Prompt:
Every entry needs to be duplicated exactly.

Data for this task:
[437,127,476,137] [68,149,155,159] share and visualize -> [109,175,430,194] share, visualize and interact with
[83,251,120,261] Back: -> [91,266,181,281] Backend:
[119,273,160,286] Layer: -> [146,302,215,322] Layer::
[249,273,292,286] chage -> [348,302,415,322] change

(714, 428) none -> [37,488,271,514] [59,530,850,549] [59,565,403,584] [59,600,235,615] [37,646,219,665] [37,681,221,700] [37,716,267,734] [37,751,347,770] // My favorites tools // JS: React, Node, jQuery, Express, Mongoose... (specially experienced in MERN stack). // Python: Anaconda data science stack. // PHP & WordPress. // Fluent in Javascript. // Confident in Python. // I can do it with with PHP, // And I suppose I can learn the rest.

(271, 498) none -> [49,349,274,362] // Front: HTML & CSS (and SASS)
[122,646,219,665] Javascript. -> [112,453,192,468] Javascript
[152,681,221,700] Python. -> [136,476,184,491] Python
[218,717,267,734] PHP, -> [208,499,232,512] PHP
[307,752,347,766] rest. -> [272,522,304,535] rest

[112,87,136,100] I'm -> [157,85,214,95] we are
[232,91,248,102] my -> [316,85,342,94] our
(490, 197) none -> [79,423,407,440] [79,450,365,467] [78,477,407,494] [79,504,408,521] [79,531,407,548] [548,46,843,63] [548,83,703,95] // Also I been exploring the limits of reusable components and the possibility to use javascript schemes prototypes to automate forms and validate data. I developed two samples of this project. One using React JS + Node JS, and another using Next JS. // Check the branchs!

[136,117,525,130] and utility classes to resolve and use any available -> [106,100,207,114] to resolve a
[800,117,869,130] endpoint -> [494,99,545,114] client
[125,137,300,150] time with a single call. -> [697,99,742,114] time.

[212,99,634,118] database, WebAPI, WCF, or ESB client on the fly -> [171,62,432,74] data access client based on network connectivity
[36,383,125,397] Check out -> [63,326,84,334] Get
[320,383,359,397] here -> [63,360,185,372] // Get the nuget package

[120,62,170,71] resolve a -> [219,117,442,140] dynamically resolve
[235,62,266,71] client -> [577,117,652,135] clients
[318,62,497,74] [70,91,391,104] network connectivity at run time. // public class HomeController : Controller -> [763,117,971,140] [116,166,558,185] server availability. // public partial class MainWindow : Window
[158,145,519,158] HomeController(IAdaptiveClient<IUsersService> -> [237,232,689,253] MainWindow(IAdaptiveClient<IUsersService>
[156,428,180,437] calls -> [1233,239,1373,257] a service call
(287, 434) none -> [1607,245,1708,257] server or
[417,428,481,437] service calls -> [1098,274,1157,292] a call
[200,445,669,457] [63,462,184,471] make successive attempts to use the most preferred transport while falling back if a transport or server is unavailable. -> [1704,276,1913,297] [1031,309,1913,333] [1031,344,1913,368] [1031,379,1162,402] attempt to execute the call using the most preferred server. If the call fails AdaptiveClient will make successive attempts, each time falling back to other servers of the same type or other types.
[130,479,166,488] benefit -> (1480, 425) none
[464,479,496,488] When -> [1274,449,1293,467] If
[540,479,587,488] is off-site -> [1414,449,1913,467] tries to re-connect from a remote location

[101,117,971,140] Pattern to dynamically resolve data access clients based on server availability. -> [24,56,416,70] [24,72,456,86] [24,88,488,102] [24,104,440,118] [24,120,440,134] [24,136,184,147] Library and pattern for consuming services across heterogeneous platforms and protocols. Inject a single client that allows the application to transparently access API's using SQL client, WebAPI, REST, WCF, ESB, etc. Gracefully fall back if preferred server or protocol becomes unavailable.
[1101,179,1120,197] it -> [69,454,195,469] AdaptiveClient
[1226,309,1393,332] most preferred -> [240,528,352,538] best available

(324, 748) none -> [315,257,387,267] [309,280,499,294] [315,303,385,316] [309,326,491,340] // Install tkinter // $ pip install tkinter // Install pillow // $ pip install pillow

Written answer:
[437,127,476,137] [68,149,155,159] share and visualize -> [109,175,430,194] share, visualize and interact with
[83,251,120,261] Back: -> [91,266,181,281] Backend:
[119,273,160,286] Layer: -> [146,302,215,322] Layer::
[249,273,292,286] chage -> [348,302,415,322] change

(714, 428) none -> [37,488,271,514] [59,530,850,549] [59,565,403,584] [59,600,235,615] [37,646,219,665] [37,681,221,700] [37,716,267,734] [37,751,347,770] // My favorites tools // JS: React, Node, jQuery, Express, Mongoose... (specially experienced in MERN stack). // Python: Anaconda data science stack. // PHP & WordPress. // Fluent in Javascript. // Confident in Python. // I can do it with with PHP, // And I suppose I can learn the rest.

(271, 498) none -> [49,349,274,362] // Front: HTML & CSS (and SASS)
[122,646,219,665] Javascript. -> [112,453,192,468] Javascript
[152,681,221,700] Python. -> [136,476,184,491] Python
[218,717,267,734] PHP, -> [208,499,232,512] PHP
[307,752,347,766] rest. -> [272,522,304,535] rest

[112,87,136,100] I'm -> [157,85,214,95] we are
[232,91,248,102] my -> [316,85,342,94] our
(490, 197) none -> [79,423,407,440] [79,450,365,467] [78,477,407,494] [79,504,408,521] [79,531,407,548] [548,46,843,63] [548,83,703,95] // Also I been exploring the limits of reusable components and the possibility to use javascript schemes prototypes to automate forms and validate data. I developed two samples of this project. One using React JS + Node JS, and another using Next JS. // Check the branchs!

[136,117,525,130] and utility classes to resolve and use any available -> [106,100,207,114] to resolve a
[800,117,869,130] endpoint -> [494,99,545,114] client
[125,137,300,150] time with a single call. -> [697,99,742,114] time.

[212,99,634,118] database, WebAPI, WCF, or ESB client on the fly -> [171,62,432,74] data access client based on network connectivity
[36,383,125,397] Check out -> [63,326,84,334] Get
[320,383,359,397] here -> [63,360,185,372] // Get the nuget package

[120,62,170,71] resolve a -> [219,117,442,140] dynamically resolve
[235,62,266,71] client -> [577,117,652,135] clients
[318,62,497,74] [70,91,391,104] network connectivity at run time. // public class HomeController : Controller -> [763,117,971,140] [116,166,558,185] server availability. // public partial class MainWindow : Window
[158,145,519,158] HomeController(IAdaptiveClient<IUsersService> -> [237,232,689,253] MainWindow(IAdaptiveClient<IUsersService>
[156,428,180,437] calls -> [1233,239,1373,257] a service call
(287, 434) none -> [1607,245,1708,257] server or
[417,428,481,437] service calls -> [1098,274,1157,292] a call
[200,445,669,457] [63,462,184,471] make successive attempts to use the most preferred transport while falling back if a transport or server is unavailable. -> [1704,276,1913,297] [1031,309,1913,333] [1031,344,1913,368] [1031,379,1162,402] attempt to execute the call using the most preferred server. If the call fails AdaptiveClient will make successive attempts, each time falling back to other servers of the same type or other types.
[130,479,166,488] benefit -> (1480, 425) none
[464,479,496,488] When -> [1274,449,1293,467] If
[540,479,587,488] is off-site -> [1414,449,1913,467] tries to re-connect from a remote location

[101,117,971,140] Pattern to dynamically resolve data access clients based on server availability. -> [24,56,416,70] [24,72,456,86] [24,88,488,102] [24,104,440,118] [24,120,440,134] [24,136,184,147] Library and pattern for consuming services across heterogeneous platforms and protocols. Inject a single client that allows the application to transparently access API's using SQL client, WebAPI, REST, WCF, ESB, etc. Gracefully fall back if preferred server or protocol becomes unavailable.
[1101,179,1120,197] it -> [69,454,195,469] AdaptiveClient
[1226,309,1393,332] most preferred -> [240,528,352,538] best available

(324, 748) none -> [315,257,387,267] [309,280,499,294] [315,303,385,316] [309,326,491,340] // Install tkinter // $ pip install tkinter // Install pillow // $ pip install pillow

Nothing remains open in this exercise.